Want to Improve Your Innovation Culture? – Start by understanding organizational culture
January 6, 2010 by Andrew (Drew) · Leave a Comment
Culture is a little like dropping an Alka-Seltzer into a glass-you don’t see it, but somehow it does something.
- Hans Magnus Enzensberger
What is Organizational Culture?
At its most basic, organizational culture is reflects the “personality” of the organization. Culture is the combination of the held assumptions, espoused values, practiced norms and physical artifacts of organization members and their behaviors. All of which exist at differing levels of visibility to an external observer. Members of an organization sense the particular culture of an organization when they witness these attributes over time. Culture, like comedy, is one of those terms that is difficult to express distinctly, but everyone recognizes it when they experience it. For example, the culture of a large, multi-national corporation is quite different than that of a local food bank which is quite different from that of a government agency. You can witness the culture of an organization by looking at the arrangement of furniture, hearing the stories they tell, observing what members wear, etc. — similar to the techniques you might use to get a sense of someone’s personality.

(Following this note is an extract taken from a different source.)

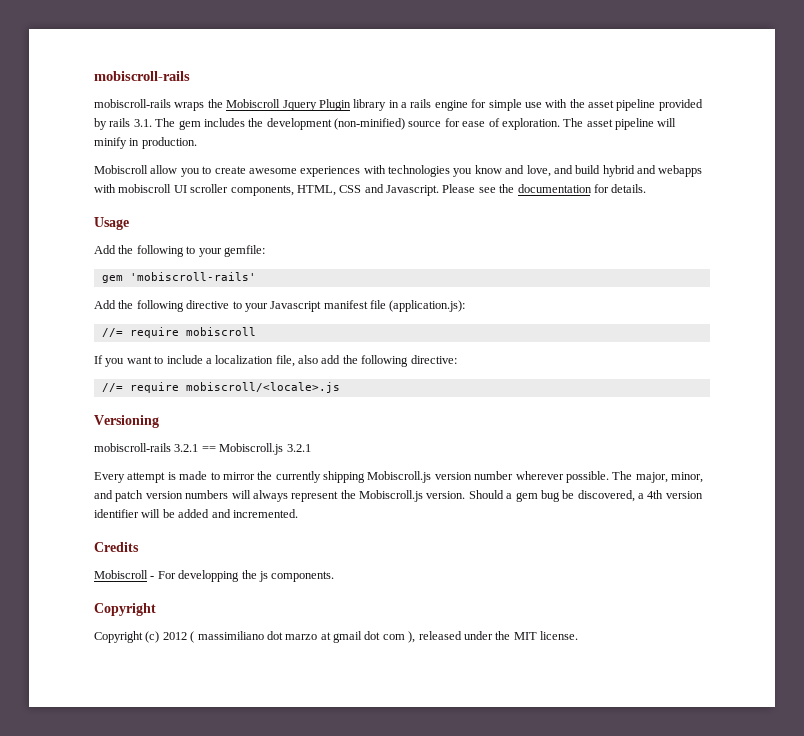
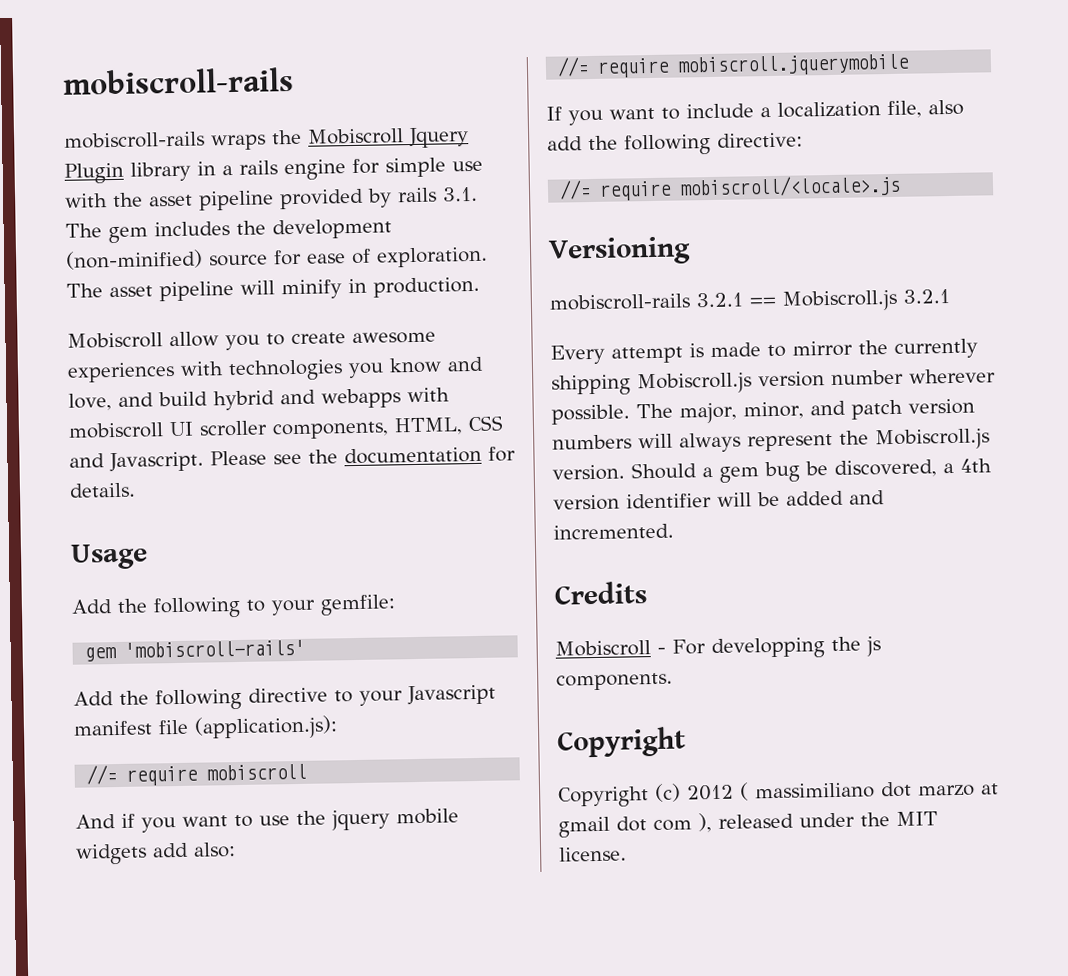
(256, 331) none -> [75,808,459,833] [75,842,236,865] [557,53,911,78] // And if you want to use the jquery mobile widgets add also: // //= require mobiscroll.jquerymobile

Culture is a real-time system
Corporate culture can be looked at as a system. Inputs include feedback from, e.g., society, professions, laws, stories, heroes, values on competition or service, etc. Commonly used words relating to the description of culture emphasize one of its most critical aspects – the notion that things within groups are shared or are commonly held and understood. The process of creating an organizational culture is based on our assumptions, values and norms, e.g., our values on money, time, facilities, space and people. Outputs or effects of our culture may be expressed as, e.g., organizational behaviors, technologies, strategies, image, products, services, appearance, etc. Essentially, organization culture is formed as the direct result of a group striving toward pattern-forming and integration in order to create a cohesive and shared meaning. Strong organization cultures reflect a fundamental human need for stability, consistency and a clearly defined operating mindset.

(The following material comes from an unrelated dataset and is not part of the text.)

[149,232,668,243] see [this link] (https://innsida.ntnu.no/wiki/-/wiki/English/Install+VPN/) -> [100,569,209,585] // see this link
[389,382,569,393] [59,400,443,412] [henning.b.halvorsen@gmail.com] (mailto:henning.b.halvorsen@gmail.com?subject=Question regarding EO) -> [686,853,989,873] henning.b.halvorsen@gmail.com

You want hard? Try changing an organization’s culture.
The concept of culture is particularly important when attempting to manage organization-wide change, including the adoption of new behaviors such as a stronger focus on innovation across the enterprise. Leaders and change management practitioners are coming to realize that, despite the best of intentions, organizational change must include not only changing structures, systems and processes, but also changing the corporate culture as well.
There’s been a great deal of literature generated over the past decade about the concept of organizational culture — particularly in regard to learning how to change organizational culture. Organizational change efforts are rumored to fail the vast majority of the time. Usually, this failure is credited to lack of understanding about the strong role of culture and the role it plays in organizations. That’s one of the reasons that many strategic planners now place as much emphasis on identifying strategic values as they do mission and vision. Another fundamental reason for failed organization change efforts is that organizational cultures are not monolithic.

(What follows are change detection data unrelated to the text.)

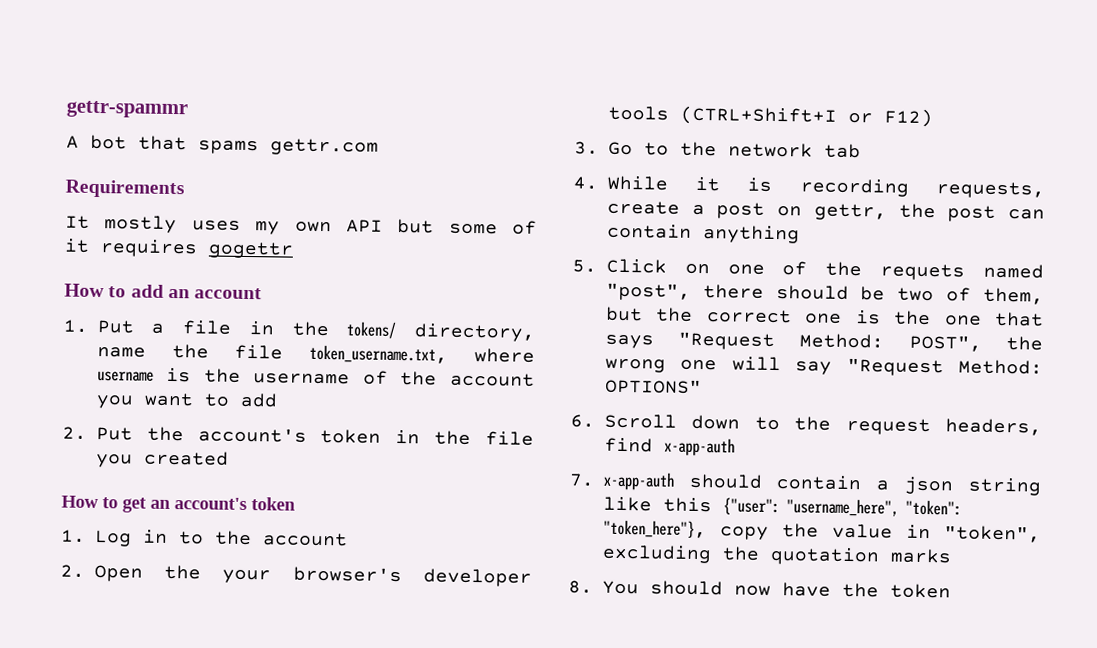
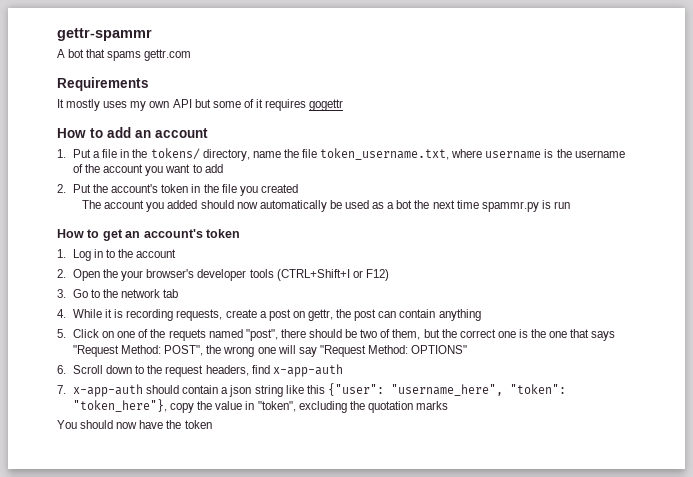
(229, 458) none -> [82,200,570,212] // The account you added should now automatically be used as a bot the next time spammr.py is run
[568,580,593,594] 8. -> (449, 405) none

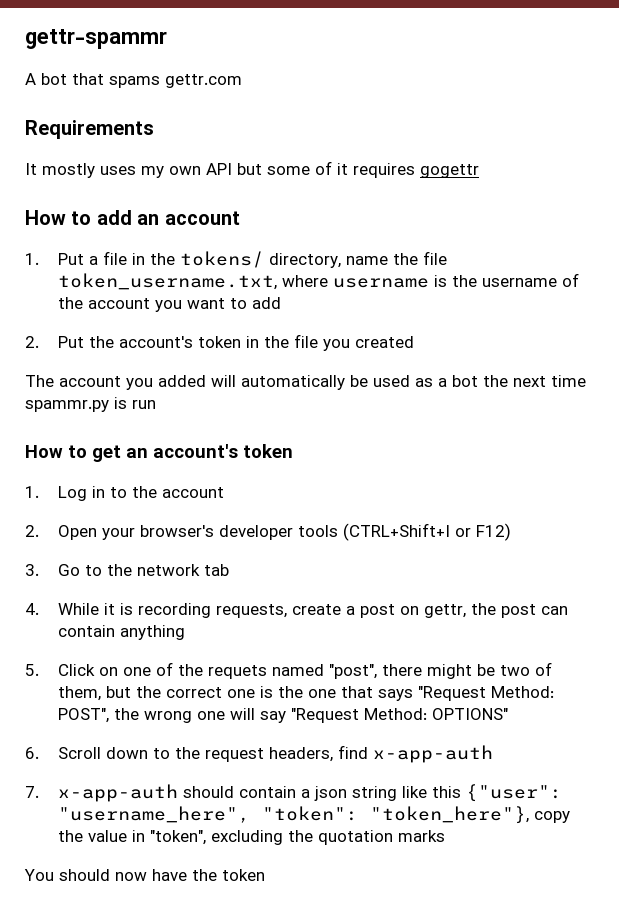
[200,200,258,209] should now -> [211,375,236,387] will
[103,269,119,278] the -> (98, 532) none
[309,329,343,338] should -> [427,664,473,679] might

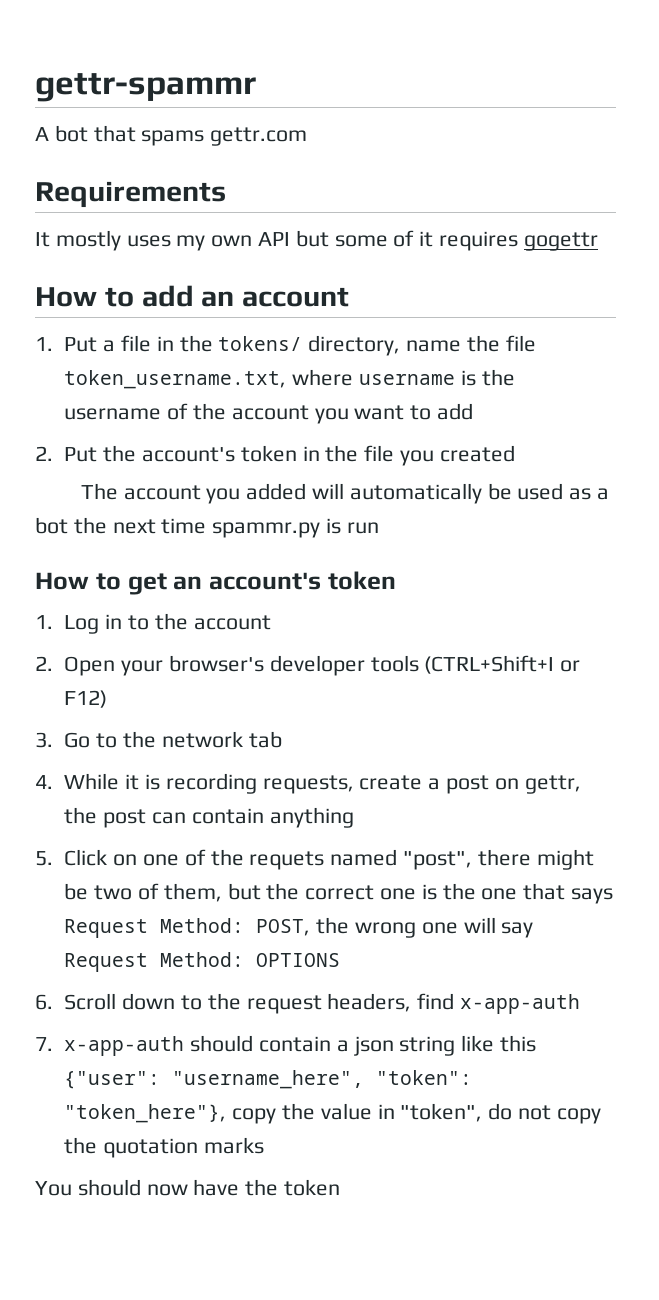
[418,686,555,701] [58,708,110,723] "Request Method: POST", -> [64,918,311,938] Request Method: POST,
[291,708,509,723] "Request Method: OPTIONS" -> [64,952,341,972] Request Method: OPTIONS
[211,830,284,845] excluding -> [488,1103,601,1124] do not copy

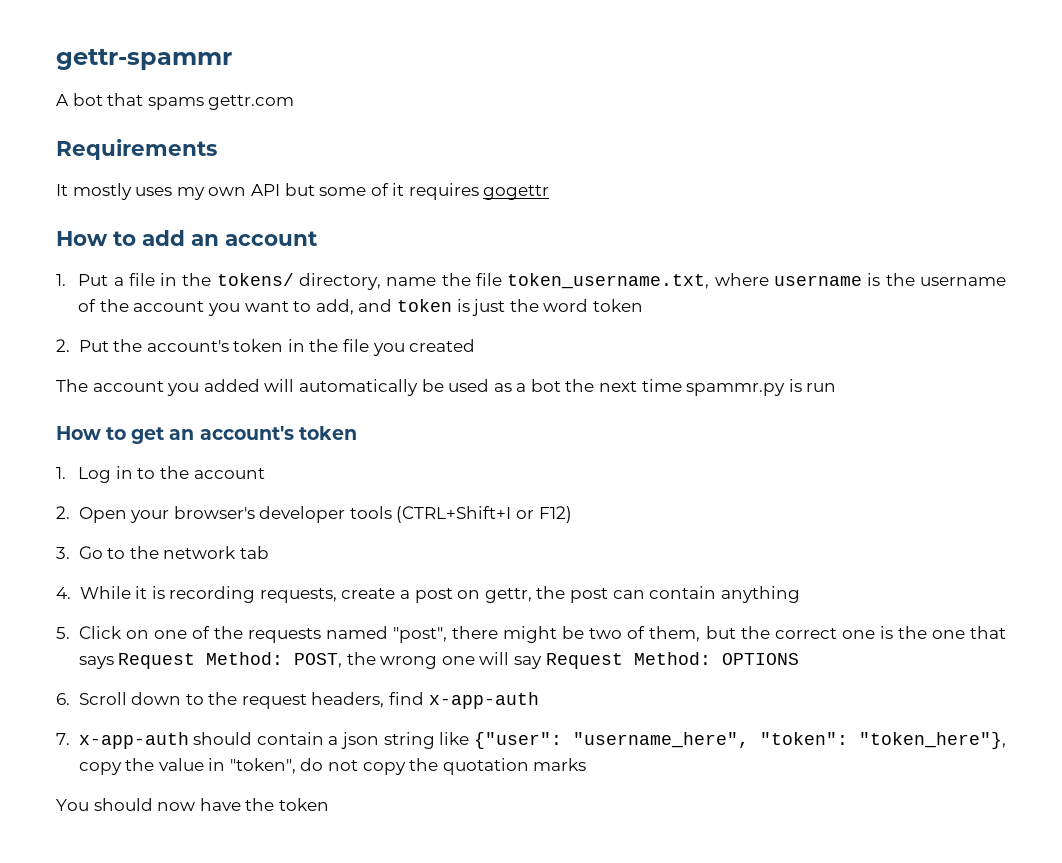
[436,403,473,420] add -> [315,299,643,316] add, and token is just the word token
[249,851,325,870] requets -> [247,628,321,643] requests
[499,1035,536,1052] this -> (470, 738) none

A mosaic, often fractured, but beautiful
Distinct societies are composites of interacting subcultures rather than a single overarching culture. Organizations consist of subgroups that have specific characteristics and a sense of identification. Within organizations, people can easily classify themselves and others into various social categories or groups based on identification with their primary work group, occupational or professional skills, union membership, or age cohort. Subgroups in organizations can and do create subcultures that comprise specific networks of meaning; yet, at the same time, they remain associated with the ideologies and values of the organization’s leadership. The reason for this is that they exist within the climate created by culture-embedding mechanisms that support the entire organization’s over-arching culture and range of sub-cultures.
And this is where an innovation culture becomes manifest. Embedded within the higher-order or dominant culture of the organization will exist an approach to innovation that will exist as a sub-culture. Depending on the nature of the organization this may be strong and vital, or it may be weak or hamstrung. Future posts will address the ways to identify, surface and strengthen this sub-culture so that it may become a stronger and more vital part of the dominant organization cultural life.